Context-Inappropriate Capability

Medium
Confidence
97% confidence
Finding
The skill says configuration should be provided via injected environment variables, yet the agent instructions tell the agent to read ~/.openclaw/openclaw.json or workspace config files for credentials. This expands secret access beyond the minimum necessary scope and teaches the agent to pull sensitive material from local files, which can expose unrelated secrets or normalize unsafe secret-handling behavior.

Intent-Code Divergence

Medium
Confidence
93% confidence
Finding
The documentation claims the skill is configured 'via OpenClaw skill env only' but later instructs the agent to read local config files for credentials. This contradiction is dangerous because ambiguous secret-source guidance can lead agents to access more sensitive data than intended and makes security review harder by obscuring the true trust boundary.

Context-Inappropriate Capability

Medium
Confidence
91% confidence
Finding
The skill performs shell-based package installation during normal execution, which is unrelated to the minimum functionality needed to send an email and creates an avoidable execution pathway. In the skill context, this is more dangerous because an automation/integration environment may run with elevated network access and trust, allowing dependency-fetch behavior to become a supply-chain risk.

Context-Inappropriate Capability

Medium
Confidence
91% confidence
Finding
Repeating the same shell-based install pattern for cryptography compounds the risk by adding another runtime dependency-fetch and command-execution path.
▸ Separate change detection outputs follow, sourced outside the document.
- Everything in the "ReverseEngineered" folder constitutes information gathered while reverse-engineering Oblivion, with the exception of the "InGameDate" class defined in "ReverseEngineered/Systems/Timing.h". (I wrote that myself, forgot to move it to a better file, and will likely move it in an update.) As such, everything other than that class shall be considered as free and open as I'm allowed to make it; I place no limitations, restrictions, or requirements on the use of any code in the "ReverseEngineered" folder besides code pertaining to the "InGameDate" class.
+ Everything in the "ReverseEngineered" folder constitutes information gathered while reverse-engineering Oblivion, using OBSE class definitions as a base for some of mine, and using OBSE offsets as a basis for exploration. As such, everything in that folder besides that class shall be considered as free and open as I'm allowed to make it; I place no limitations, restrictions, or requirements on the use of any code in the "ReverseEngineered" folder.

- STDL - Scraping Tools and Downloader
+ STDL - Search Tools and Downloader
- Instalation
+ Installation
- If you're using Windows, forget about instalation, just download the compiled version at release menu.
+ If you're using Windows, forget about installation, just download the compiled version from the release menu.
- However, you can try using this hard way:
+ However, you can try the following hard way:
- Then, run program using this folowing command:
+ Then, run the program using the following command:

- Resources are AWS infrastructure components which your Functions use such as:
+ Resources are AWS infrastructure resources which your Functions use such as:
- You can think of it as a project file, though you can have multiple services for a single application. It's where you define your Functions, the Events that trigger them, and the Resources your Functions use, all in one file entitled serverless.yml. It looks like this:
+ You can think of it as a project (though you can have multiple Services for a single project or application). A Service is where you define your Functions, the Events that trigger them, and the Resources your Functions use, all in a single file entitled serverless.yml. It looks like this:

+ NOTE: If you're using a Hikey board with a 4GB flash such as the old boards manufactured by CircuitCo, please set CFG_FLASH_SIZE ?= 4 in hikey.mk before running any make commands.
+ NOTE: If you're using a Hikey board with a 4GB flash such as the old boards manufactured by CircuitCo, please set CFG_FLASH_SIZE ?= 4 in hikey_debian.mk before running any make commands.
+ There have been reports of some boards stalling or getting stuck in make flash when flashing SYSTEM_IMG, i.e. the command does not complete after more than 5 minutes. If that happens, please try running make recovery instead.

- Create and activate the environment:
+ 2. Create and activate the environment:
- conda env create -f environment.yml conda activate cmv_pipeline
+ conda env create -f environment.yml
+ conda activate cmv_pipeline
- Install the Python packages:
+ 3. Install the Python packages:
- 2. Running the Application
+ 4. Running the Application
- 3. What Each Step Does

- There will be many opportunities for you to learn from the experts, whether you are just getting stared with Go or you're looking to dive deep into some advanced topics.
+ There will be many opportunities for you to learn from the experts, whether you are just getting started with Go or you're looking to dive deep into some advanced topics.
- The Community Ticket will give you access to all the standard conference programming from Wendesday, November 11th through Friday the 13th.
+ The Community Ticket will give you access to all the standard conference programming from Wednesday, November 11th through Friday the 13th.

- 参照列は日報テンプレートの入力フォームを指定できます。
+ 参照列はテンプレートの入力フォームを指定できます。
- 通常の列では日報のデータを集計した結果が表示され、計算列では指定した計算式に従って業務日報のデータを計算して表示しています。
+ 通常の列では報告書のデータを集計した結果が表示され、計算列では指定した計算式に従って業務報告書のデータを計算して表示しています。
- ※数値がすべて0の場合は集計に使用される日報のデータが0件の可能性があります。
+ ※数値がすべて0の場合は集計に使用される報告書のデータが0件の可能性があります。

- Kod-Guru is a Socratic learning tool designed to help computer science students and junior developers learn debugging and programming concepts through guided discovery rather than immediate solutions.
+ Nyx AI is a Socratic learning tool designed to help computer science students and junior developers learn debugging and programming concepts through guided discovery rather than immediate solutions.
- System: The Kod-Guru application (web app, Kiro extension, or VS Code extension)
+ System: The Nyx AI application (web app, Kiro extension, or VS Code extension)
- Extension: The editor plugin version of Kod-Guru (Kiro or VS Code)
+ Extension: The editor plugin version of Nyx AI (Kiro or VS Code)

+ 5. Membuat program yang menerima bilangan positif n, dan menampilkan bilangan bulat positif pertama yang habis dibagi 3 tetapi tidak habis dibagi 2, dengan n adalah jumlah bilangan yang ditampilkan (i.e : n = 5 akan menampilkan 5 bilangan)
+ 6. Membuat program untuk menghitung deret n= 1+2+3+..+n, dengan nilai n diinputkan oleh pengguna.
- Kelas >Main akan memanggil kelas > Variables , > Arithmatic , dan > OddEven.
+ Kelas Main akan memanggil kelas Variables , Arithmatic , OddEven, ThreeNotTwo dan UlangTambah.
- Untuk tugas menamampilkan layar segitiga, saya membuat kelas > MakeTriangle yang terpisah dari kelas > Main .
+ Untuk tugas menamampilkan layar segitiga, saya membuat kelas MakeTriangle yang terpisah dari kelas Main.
In a security-sensitive code path that generates authentication material, this creates avoidable exposure to tampered packages or unexpected behavior in restricted environments.

Missing User Warnings

Medium
Confidence
89% confidence
Finding
The README instructs users to place long-lived API credentials directly into a local OpenClaw config file but does not warn that these secrets will be stored on disk and may be exposed through weak file permissions, backups, screenshots, repository commits, or support bundle collection. In a skill whose purpose is to send email through a third-party API, compromise of these keys could enable unauthorized email sending, abuse of the email account, and possible access to associated service data.

Missing User Warnings

Medium
Confidence
95% confidence
Finding
Instructing the agent to read local config files for credentials without a clear user-facing warning encourages direct access to sensitive secret stores. That can result in accidental disclosure, over-collection of secrets, or use of credentials from files the user did not expect the skill to inspect.

Missing User Warnings

Medium
Confidence
88% confidence
Finding
The skill sends email through an external API, which means recipient addresses and message content leave the local system, but the documentation does not clearly warn users about that data transmission. Without that notice, users may unknowingly route sensitive content to a third-party service and underestimate privacy, compliance, or data-handling risks.

VirusTotal

66/66 vendors flagged this skill as clean.